* YOUR OBJECTIVE
Exactly how many lines in this data contain the word "event"? Only the number should be given.

* DATA EXCERPTS
────────
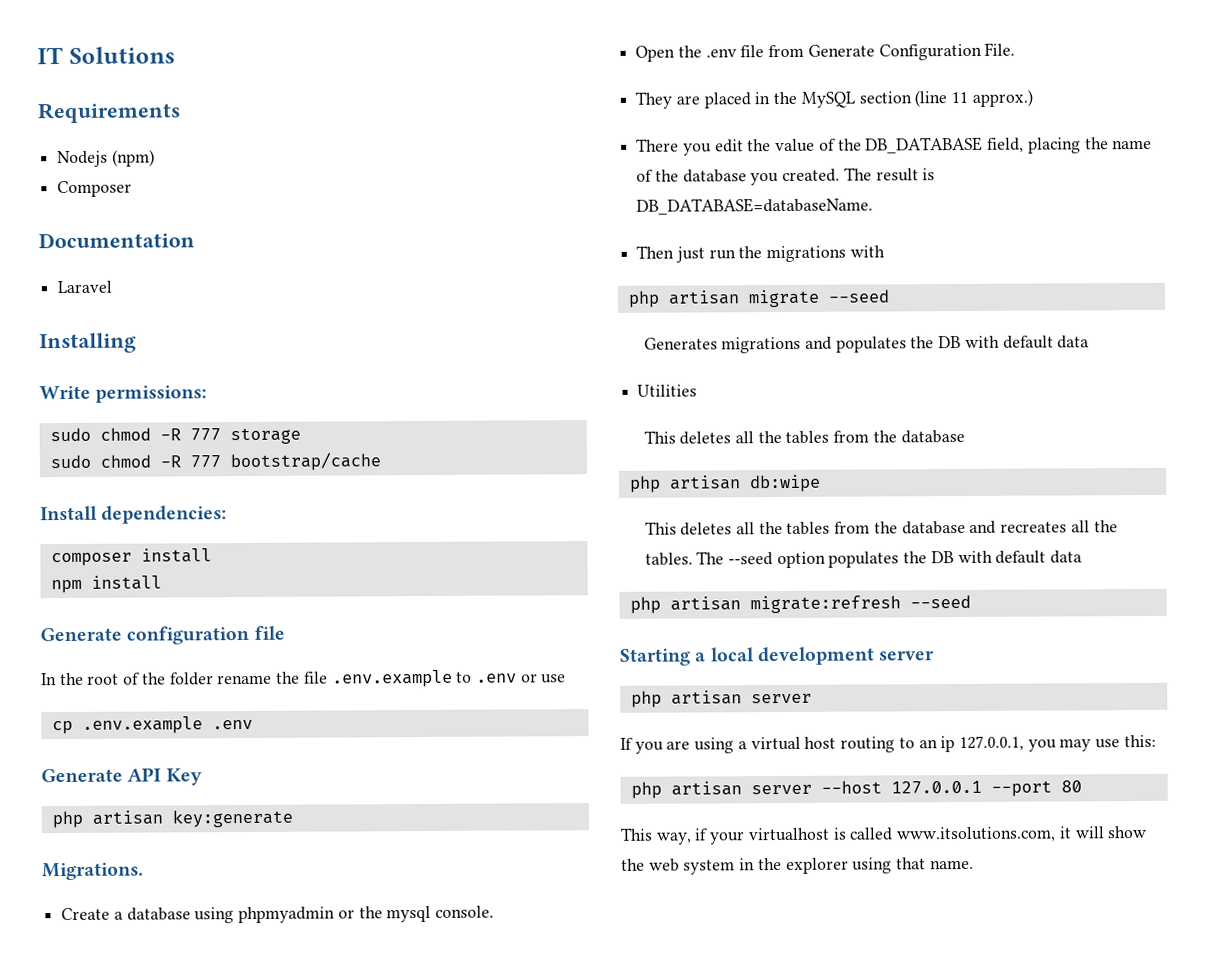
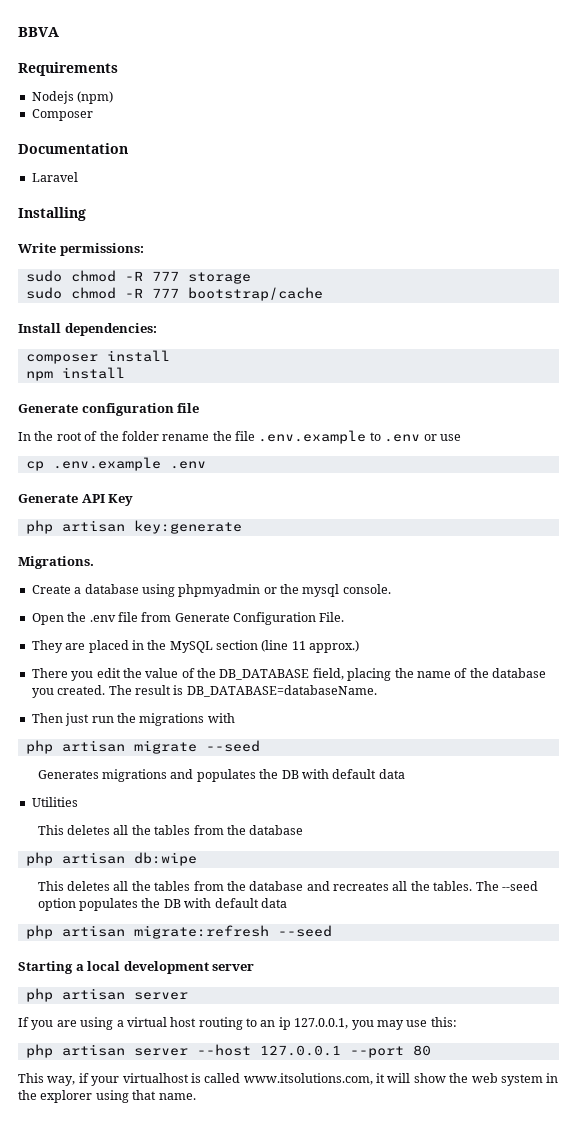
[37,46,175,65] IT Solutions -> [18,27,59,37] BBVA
────────
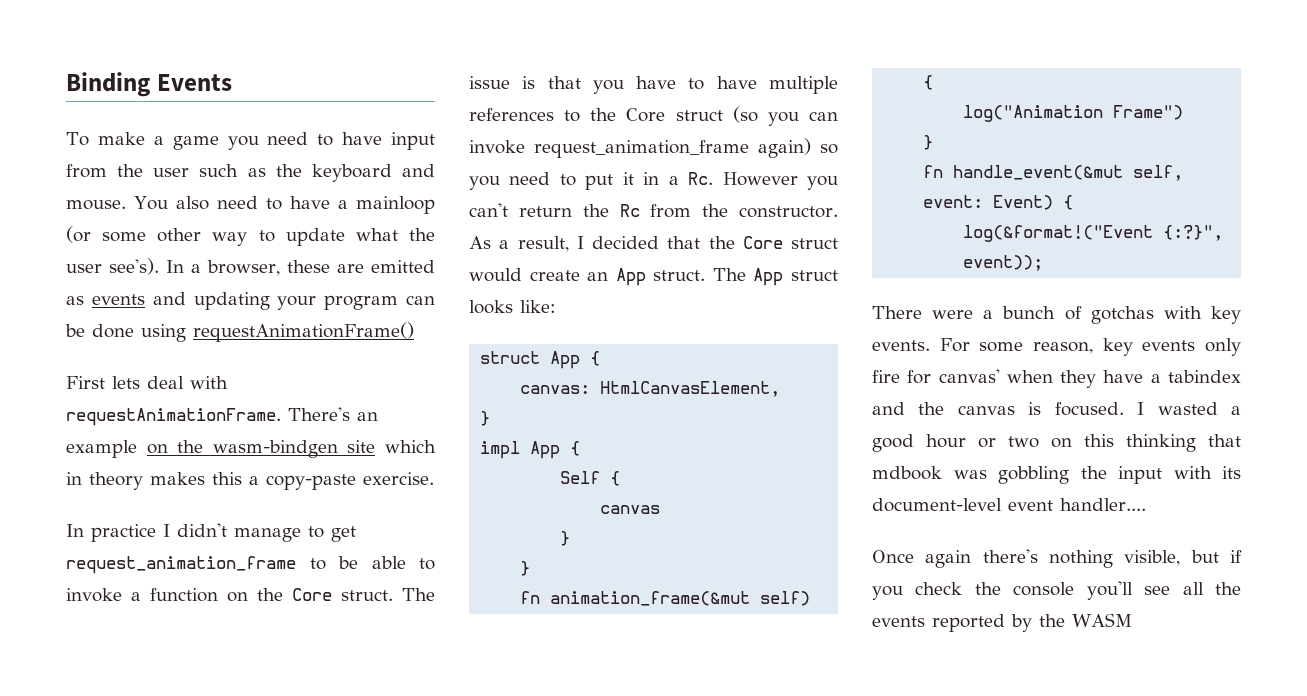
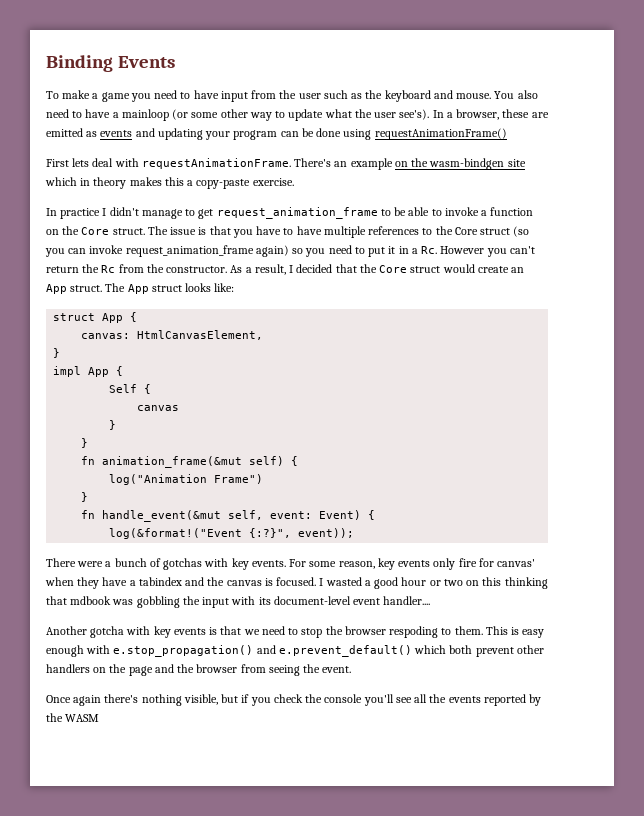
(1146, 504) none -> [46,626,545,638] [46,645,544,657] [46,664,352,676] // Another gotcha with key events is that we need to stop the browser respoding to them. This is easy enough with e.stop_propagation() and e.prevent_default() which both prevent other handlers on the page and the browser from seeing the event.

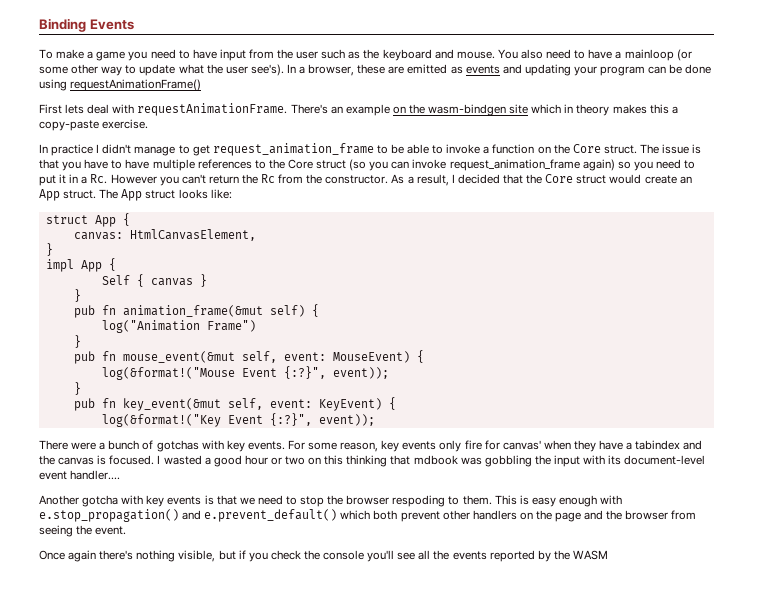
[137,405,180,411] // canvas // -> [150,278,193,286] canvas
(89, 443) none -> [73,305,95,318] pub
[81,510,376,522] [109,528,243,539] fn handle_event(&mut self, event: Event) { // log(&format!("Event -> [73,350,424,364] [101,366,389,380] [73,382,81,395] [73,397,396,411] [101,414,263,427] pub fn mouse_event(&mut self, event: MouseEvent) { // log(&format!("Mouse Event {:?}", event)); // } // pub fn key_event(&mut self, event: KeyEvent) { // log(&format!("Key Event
────────
* YOUR RESPONSE
2